The MySQL server itself does not provide auditing, but we can use the Init-connect + Binlog method to perform a MySQL operation audit. Because MySQL Binlog records all the actual changes to the database SQL statement, and its execution time, and connection_id but did not record connection_id corresponding detailed user information.

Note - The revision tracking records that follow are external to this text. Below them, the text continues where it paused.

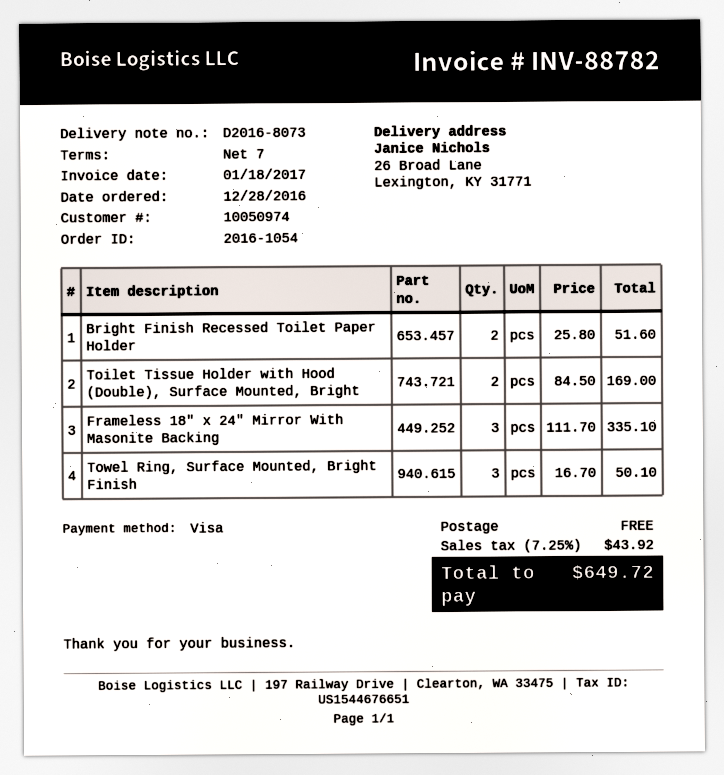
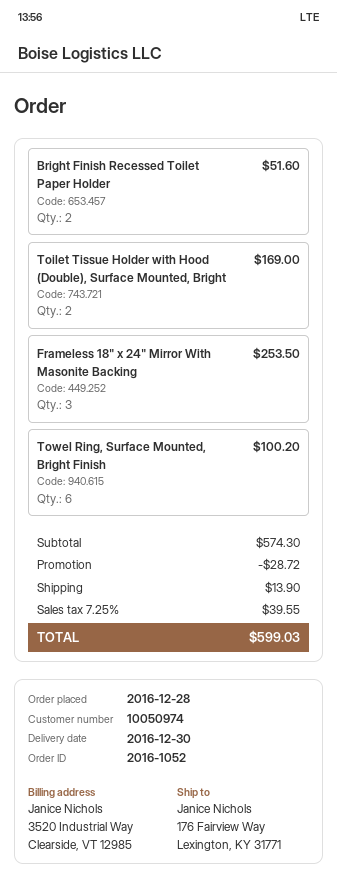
order number: 2016-1054 -> 2016-1052
ship to: 26 Broad Lane, Lexington, KY 31771 -> 176 Fairview Way, Lexington, KY 31771
Frameless 18" x 24" Mirror With Masonite Backing: 3 for 335.10 -> 3 for 253.50
Towel Ring, Surface Mounted, Bright Finish: 3 for 50.10 -> 6 for 100.20
discount: none -> 28.72
shipping: 0.00 -> 13.90
tax: 7.25% = 43.92 -> 7.25% = 39.55
total: 649.72 -> 599.03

In the post-audit behavior tracking, according to the behavior of Binlog records and the corresponding Connection-id combination before the connection log records analysis, draw the final conclusion.
 
1. Set Init-connect
1.1 Creating a database and table to hold the connection log
Create Database Accesslog;
CREATE TABLE accesslog.accesslog (' id ' int (one) primary key auto_increment, ' time ' timestamp, ' localname ' varchar (), ' Mat Chname ' varchar (30))
 
1.2 Creating User Rights
Ready-to-use root user for information reading
Grant Select on accesslog.* to root;
If there is a user with the to *. * permission, a restriction is required.
 
It is also important to note that users must have insert permissions on the Accesslog table
Grant Select on accesslog.* to [email protected] '% ';
 
1.3 Setting Init-connect
Under [Mysqld], add the following settings:
Init-connect= ' Insertinto accesslog.accesslog (ID, time, localname, MatchName)

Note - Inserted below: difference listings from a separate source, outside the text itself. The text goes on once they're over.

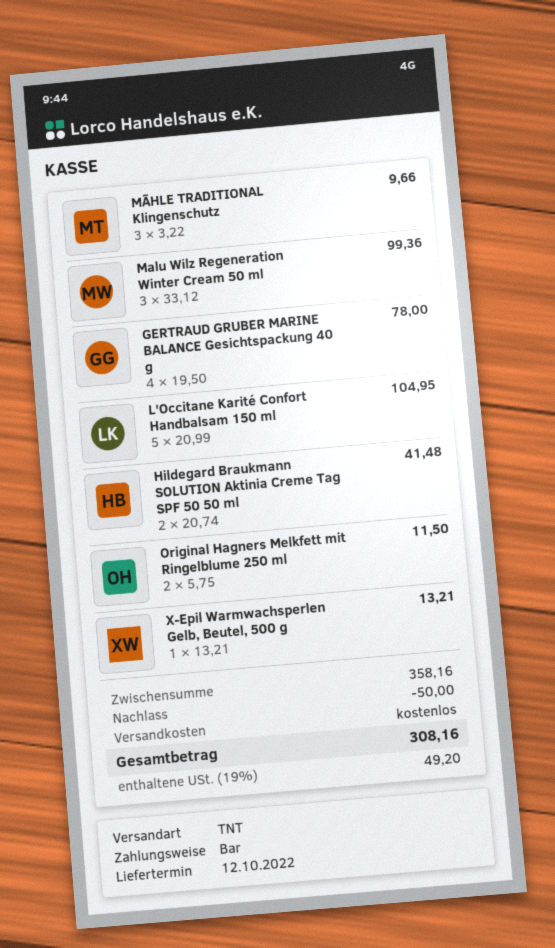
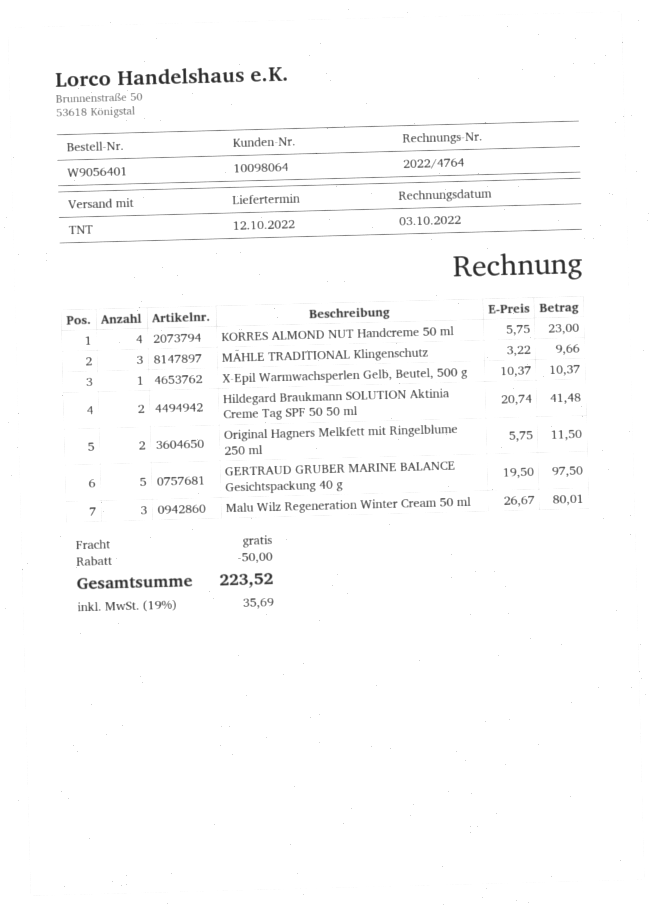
Malu Wilz Regeneration Winter Cream 50 ml: 3 x 33.12 = 99.36 -> 3 x 26.67 = 80.01
GERTRAUD GRUBER MARINE BALANCE Gesichtspackung 40 g: 4 x 19.50 = 78.00 -> 5 x 19.50 = 97.50
L'Occitane Karité Confort Handbalsam 150 ml: 5 x 20.99 = 104.95 -> none
X-Epil Warmwachsperlen Gelb, Beutel, 500 g: 1 x 13.21 = 13.21 -> 1 x 10.37 = 10.37
KORRES ALMOND NUT Handcreme 50 ml: none -> 4 x 5.75 = 23.00
tax: 19% = 49.20 -> 19% = 35.69
total: 308.16 -> 223.52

VALUES (connection_id (), now (), User (), current_user ()); '
------Note the difference between user () and Current_User ()
Log-bin=xxx
Binlog must be turned on here.
 
1.4 Restart database is in effect
shell>/etc/init.d/mysql Restart
 
2. Record tracking
2.1 thread_id Confirmation
 
You can use the following statement to locate a statement executor.
 
tencent:~ # mysqlbinlog--start-datetime= ' 2011-01-26 16:00:00 '
--stop-datetime= ' 2011-01-26 17:00:00 '/var/lib/mysql/mysql-bin.000010
| Grep-b 5 ' WSJ '
 
commit/*!*/;
# at 767
#110126 16:16:43 Server ID 1 end_log_pos 872 Query thread_id=19 exec_time=0 error_code=0
Use test/*!*/;
SET timestamp=1296029803/*!*/;
CREATE TABLE WSJ (ID int unsigned NOT NULL)
--
BEGIN
/*!*/;
# at 940
#110126 16:16:57 Server ID 1 end_log_pos 1033 Query thread_id=19 exec_time=0 error_code=0
SET timestamp=1296029817/*!*/;
INSERT INTO WSJ (ID) VALUES (1)
--
BEGIN
/*!*/;
# at 1128
#110126 16:16:58 Server ID 1 end_log_pos 1221 Query thread_id=19 exec_time=0 error_code=0
SET timestamp=1296029818/*!*/;
INSERT INTO WSJ (ID) VALUES (2)

2.2 User Confirmation
 
THREAD_ID confirmation, finding the culprit is just a matter of a SQL statement.
 
Mysql> SELECT * from Accesslog where id=19;
+----+---------------------+---------------------+-----------+
| ID | Time | LocalName | MatchName |
+----+---------------------+---------------------+-----------+
| 19 | 2011-01-26 16:15:54 | [Email protected] | [Email protected]% |
+----+---------------------+---------------------+-----------+
1 row in Set (0.00 sec)

3. Q
Q: Does using init-connect affect server performance?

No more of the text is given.